Net interest margin improved to 3.25% for the first quarter of 2022, an expansion of 18 bps, compared to 3.07% for the fourth quarter of 2021 and an expansion of 4 bps over the 3.21% for the first quarter of 2021. With the recent rate increase enacted by the Federal Reserve towards the end of the quarter, the Company anticipates further improvement in its net interest margin in future periods as the majority of its SBA loan portfolio rates are tied to prime resetting quarterly at the beginning of each quarter.
Noninterest Income
Noninterest income was $18.87 million for the first quarter of 2022, a decrease of $5.35 million or 22.08% from $24.21 million in the fourth quarter of 2021, and a decrease of $14.29 million or 43.10% from $33.16 million in the first quarter of 2021. The decrease in the first quarter of 2022, as compared to the prior quarter was primarily the result of lower residential loan fee income. The decrease from a year ago quarter was primarily the result of a decrease in residential loan fee income partially offset by an increase in gains on SBA loan sales and the resulting gain in SBA loan servicing.
Noninterest Expense
Noninterest expense was $27.65 million in the first quarter of 2022, which was a $2.58 million or 8.53% decrease from $30.22 million in the fourth quarter of 2021 and a $6.07 million or 18.01% decrease compared to $33.72 million in the first quarter of 2021. The decrease from the prior quarter was primarily the result of lower residential mortgage commissions partially offset by higher salaries and benefits. The decrease from a year ago quarter was primarily due to lower residential mortgage commissions. The impact to expense from the reduction of the workforce in the first quarter 2022 will not provide a meaningful reduction of noninterest expenses until the second quarter of 2022 and beyond.
Balance Sheet
Assets
Total assets decreased by $28.55 million or 3.11% during the first quarter of 2022 to $888.54 million, mainly due to the SBA’s forgiveness of PPP loans, sale of SBA guaranteed loans, and lower residential loans held for sale, partially offset by new loan production and an increase in cash and cash equivalents.
Loans
Loans held for investment, excluding PPP loans, increased by $12.91 million during the first quarter of 2022 and by $96.18 million or 22.83%, over the past year to $517.43 million due to increases in both community bank loans and SBA loans, partially offset by SBA loan sales.
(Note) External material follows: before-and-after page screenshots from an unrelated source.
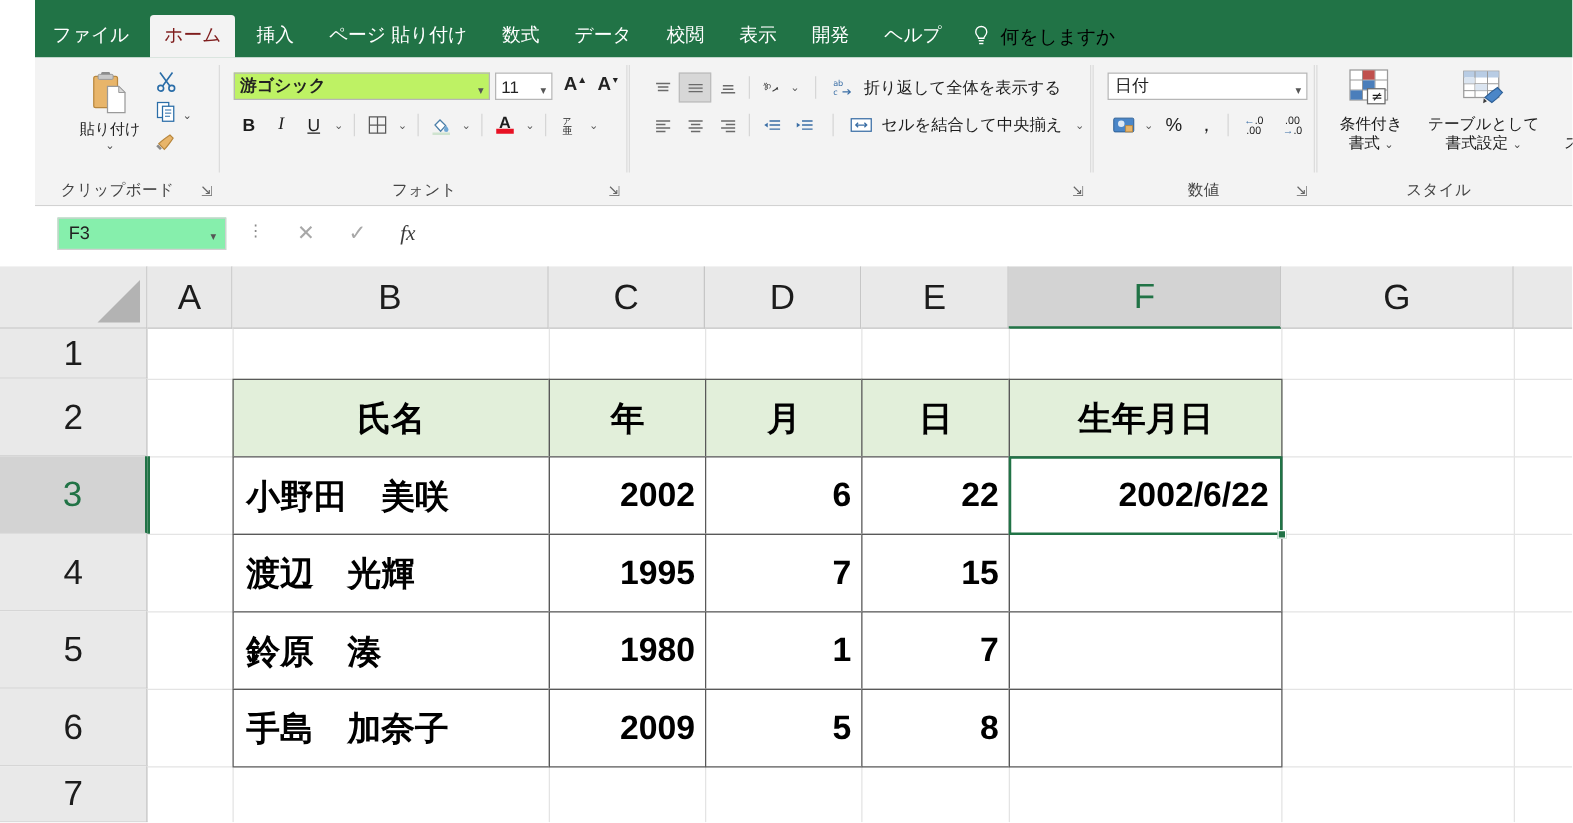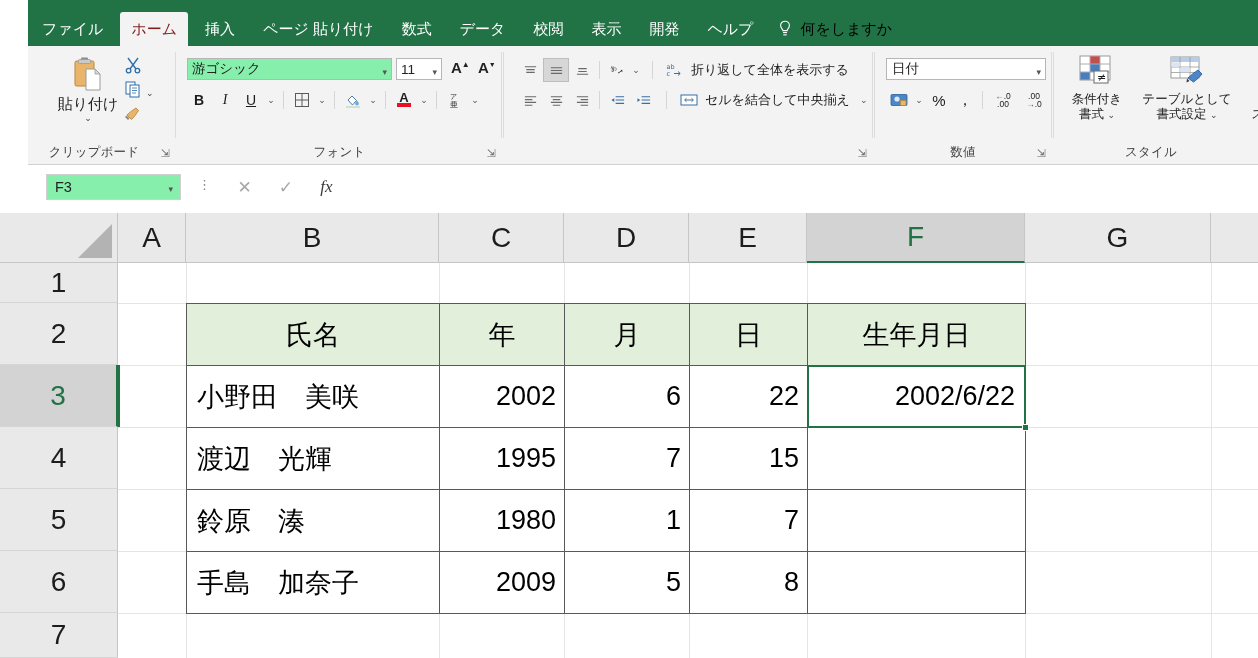--- a/index.html
+++ b/index.html
@@ -49,8 +49,8 @@
   #g-font{left:149px;width:325px;}
   .fontbox{
     position:absolute;left:10px;top:12px;width:205px;height:22px;
-    background:#86efac;border:1px solid #b6b6b6;font-size:13.5px;color:#222;
-    display:flex;align-items:center;padding-left:4px;box-sizing:border-box;
+    background:#bef264;border:1px solid #b6b6b6;font-size:13.5px;color:#222;
+    display:flex;align-items:center;padding-left:4px;box-sizing:border-box;font-weight:bold;
   }
   .sizebox{
     position:absolute;left:219px;top:12px;width:46px;height:22px;

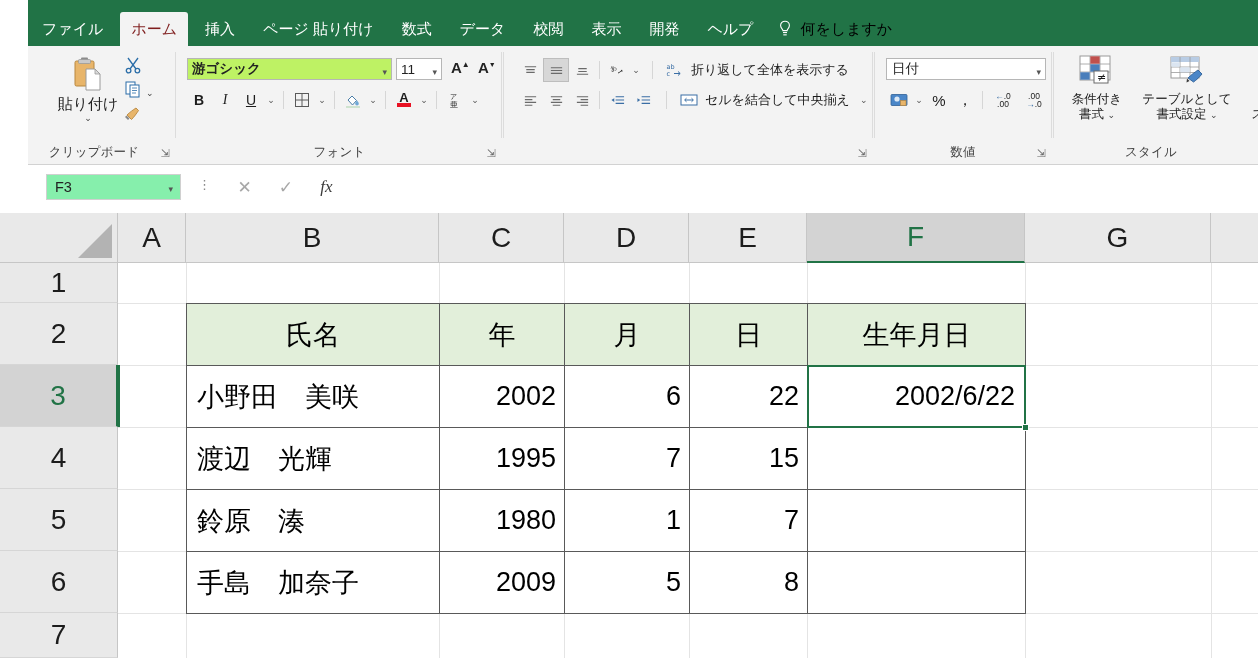--- a/index.html
+++ b/index.html
@@ -41,7 +41,7 @@
   #g-clip{left:0;width:148px;}
   .pastebtn{position:absolute;left:28px;top:8px;width:64px;text-align:center;}
   .clipimg{width:40px;height:40px;margin:0 auto;display:block;}
-  .pastetxt{font-size:15px;color:#222;margin-top:1px;}
+  .pastetxt{font-size:12px;color:#222;margin-top:1px;}
   .cdot{font-size:9px;color:#444;line-height:8px;}
   .minibtn{position:absolute;width:22px;height:20px;}
 

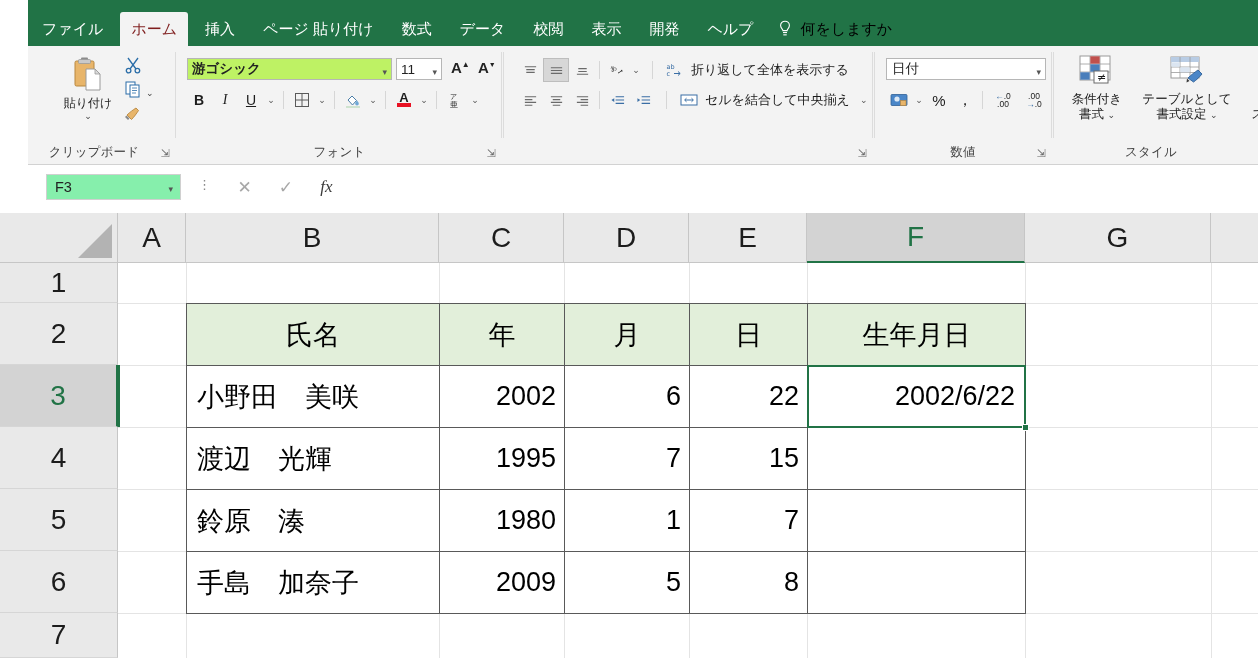--- a/index.html
+++ b/index.html
@@ -134,7 +134,7 @@
   .gline-h{position:absolute;height:1px;background:#e4e4e4;}
 
   .cell{position:absolute;box-sizing:border-box;display:flex;align-items:center;
-    font-size:27px;color:#000;font-weight:400;white-space:nowrap;overflow:hidden;}
+    font-size:27px;color:#000;font-weight:700;white-space:nowrap;overflow:hidden;}
   .cell.hdr{background:#e2efda;justify-content:center;border:1px solid #595959;}
   .cell.bdy{background:#fff;border:1px solid #595959;}
   .cell.right{justify-content:flex-end;padding-right:8px;}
PPP loans, net of deferred origination fees, decreased by $35.06 million in the first quarter of 2022 to $44.36 million, due primarily to PPP forgiveness payments.
Deposits
Deposits increased by $48.44 million or 6.71% during the first quarter of 2022 and $162.87 million or 26.82% compared to March 31, 2021, ending the first quarter of 2022 at $770.13 million, with the majority of the quarterly and year over year increase coming from savings and money market accounts and transaction accounts, partially offset by declines in time deposit balances.
Asset Quality
Asset quality remained stable in the first quarter of 2022 reflecting improving economic conditions in our primary markets. As the financial impact of the COVID-19 pandemic became more predictable throughout 2021, the Company began adjusting its allowance for loan losses from the historic high levels reached in 2020 at the onset of the pandemic. The Company continued this trend in the first quarter of 2022 which resulted in a negative provision for the first quarter of $2.40 million. This compared to a $2.50 million negative provision for the fourth quarter of 2021, and a $2.00 million provision for loan losses during the first quarter of 2021.
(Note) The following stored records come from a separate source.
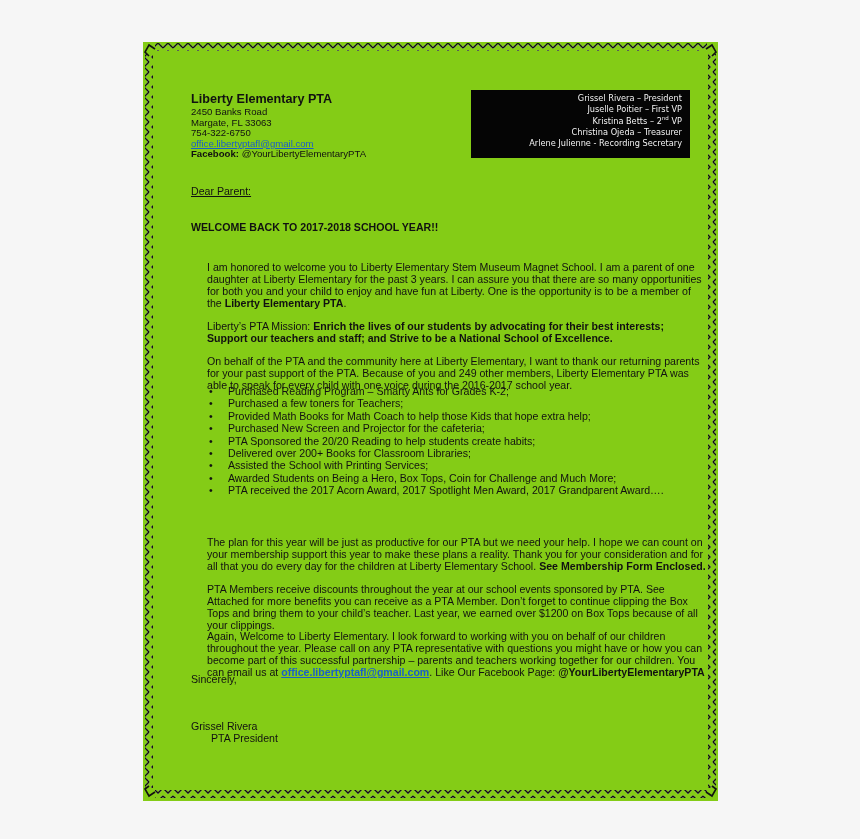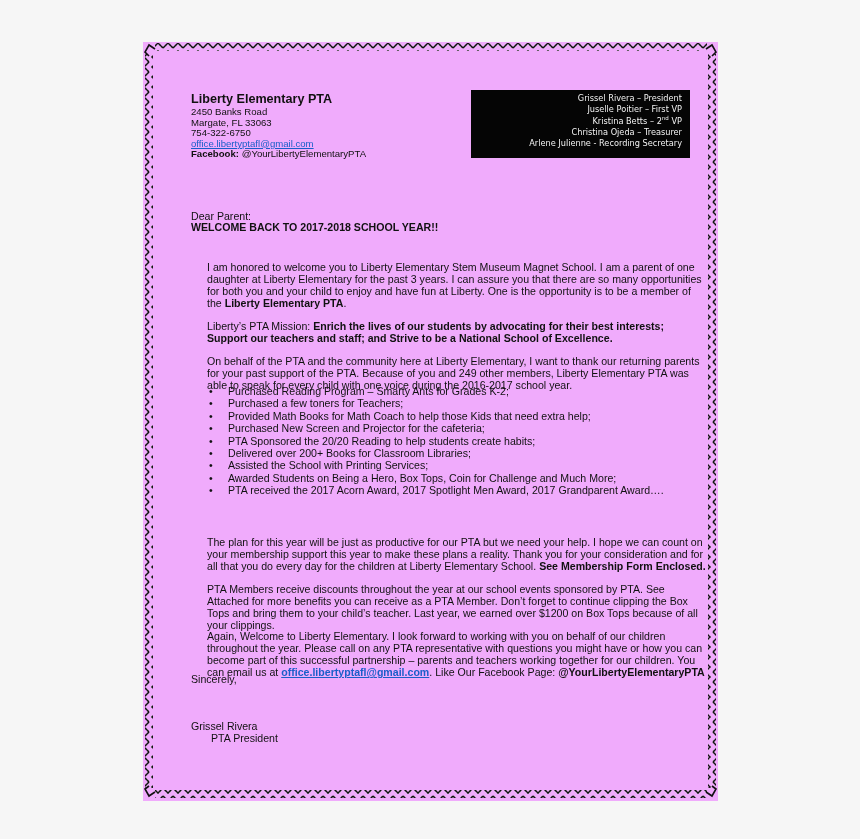--- a/index.html
+++ b/index.html
@@ -9,7 +9,7 @@
   }
   .page {
     position:absolute; left:143px; top:42px; width:575px; height:759px;
-    background:#f0abfc;
+    background:#84cc16;
   }
   .border-svg { position:absolute; left:0; top:0; width:575px; height:759px; }
   .letterhead { position:absolute; left:48px; top:50px; }

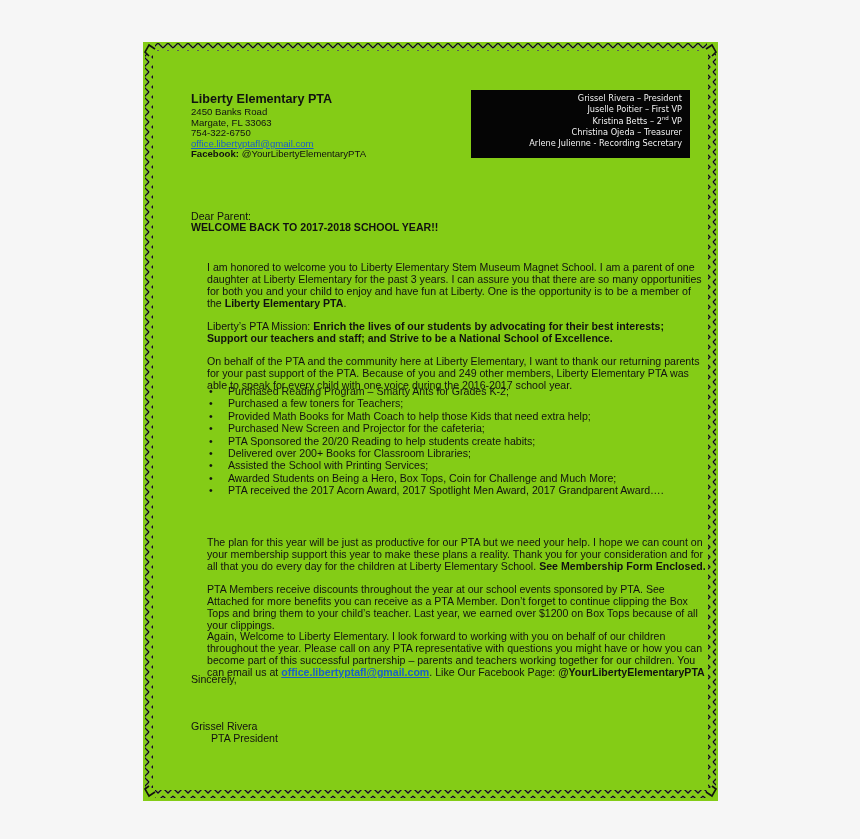--- a/index.html
+++ b/index.html
@@ -82,7 +82,7 @@
     <div>Arlene Julienne - Recording Secretary</div>
   </div>
 
-  <div class="body-block" style="top:168px;">Dear Parent:</div>
+  <div class="body-block" style="top:143px;text-decoration:underline;">Dear Parent:</div>
   <div class="body-block bold" style="top:179px;">WELCOME BACK TO 2017-2018 SCHOOL YEAR!!</div>
 
   <p class="body-block" style="top:203px;"><span>I am honored to welcome you to Liberty Elementary Stem Museum Magnet School.  I am a parent of one daughter at Liberty Elementary for the past 3 years.  I can assure you that there are so many opportunities for both you and your child to enjoy and have fun at Liberty.  One is the opportunity is to be a member of the </span><span class="bold">Liberty Elementary PTA</span><span>.</span></p>

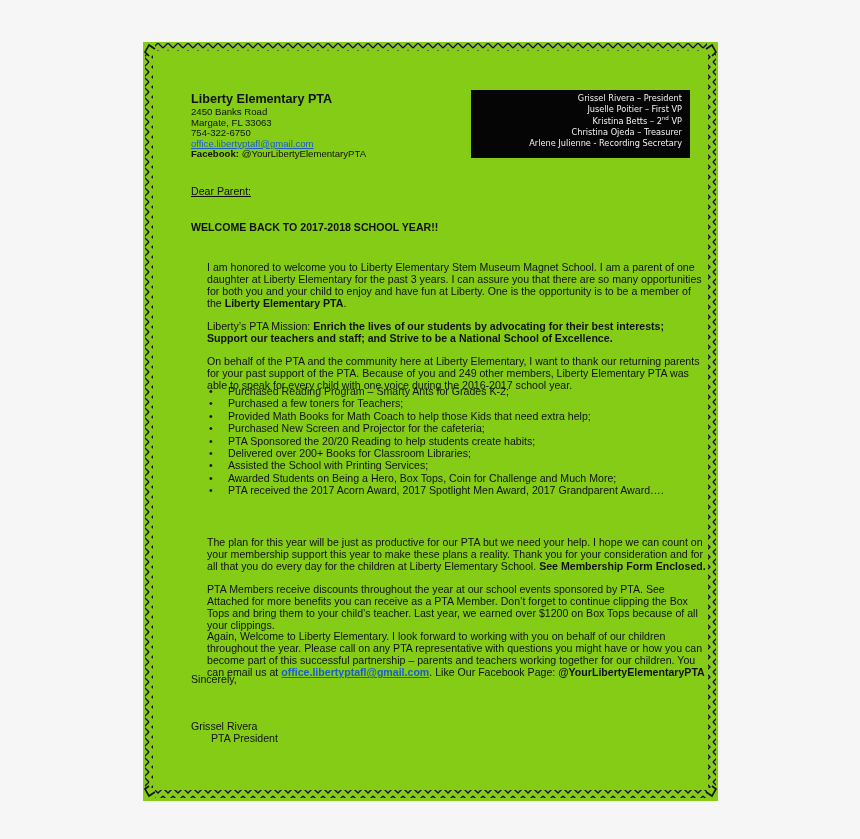--- a/index.html
+++ b/index.html
@@ -95,7 +95,7 @@
     <ul class="bullets">
       <li><span class="dot">•</span><span>Purchased Reading Program – Smarty Ants for Grades K-2;</span></li>
       <li><span class="dot">•</span><span>Purchased a few toners for Teachers;</span></li>
-      <li><span class="dot">•</span><span>Provided Math Books for Math Coach to help those Kids that need extra help;</span></li>
+      <li><span class="dot">•</span><span>Provided Math Books for Math Coach to help those Kids that hope extra help;</span></li>
       <li><span class="dot">•</span><span>Purchased New Screen and Projector for the cafeteria;</span></li>
       <li><span class="dot">•</span><span>PTA Sponsored the 20/20 Reading to help students create habits;</span></li>
       <li><span class="dot">•</span><span>Delivered over 200+ Books for Classroom Libraries;</span></li>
The ratio of the allowance for loan losses to total loans, excluding government guaranteed loans, residential loans held for sale, and loans carried at fair value, was 3.13% at March 31, 2022, 4.16% as of December 31, 2021, and 7.62% as of March 31, 2021.
Over the past five years, the Company’s loan losses have been incurred primarily in its SBA unguaranteed loan portfolio, particularly loans originated under the SBA 7(a) Small Loan Program. The Small Loan Program represents loans of $350,000 or less and carry an SBA guaranty of 75% to 85% of the loan, depending on the original principal balance. The default rate on loans originated in the SBA 7(a) Small Loan Program has been higher than the Bank’s other loans.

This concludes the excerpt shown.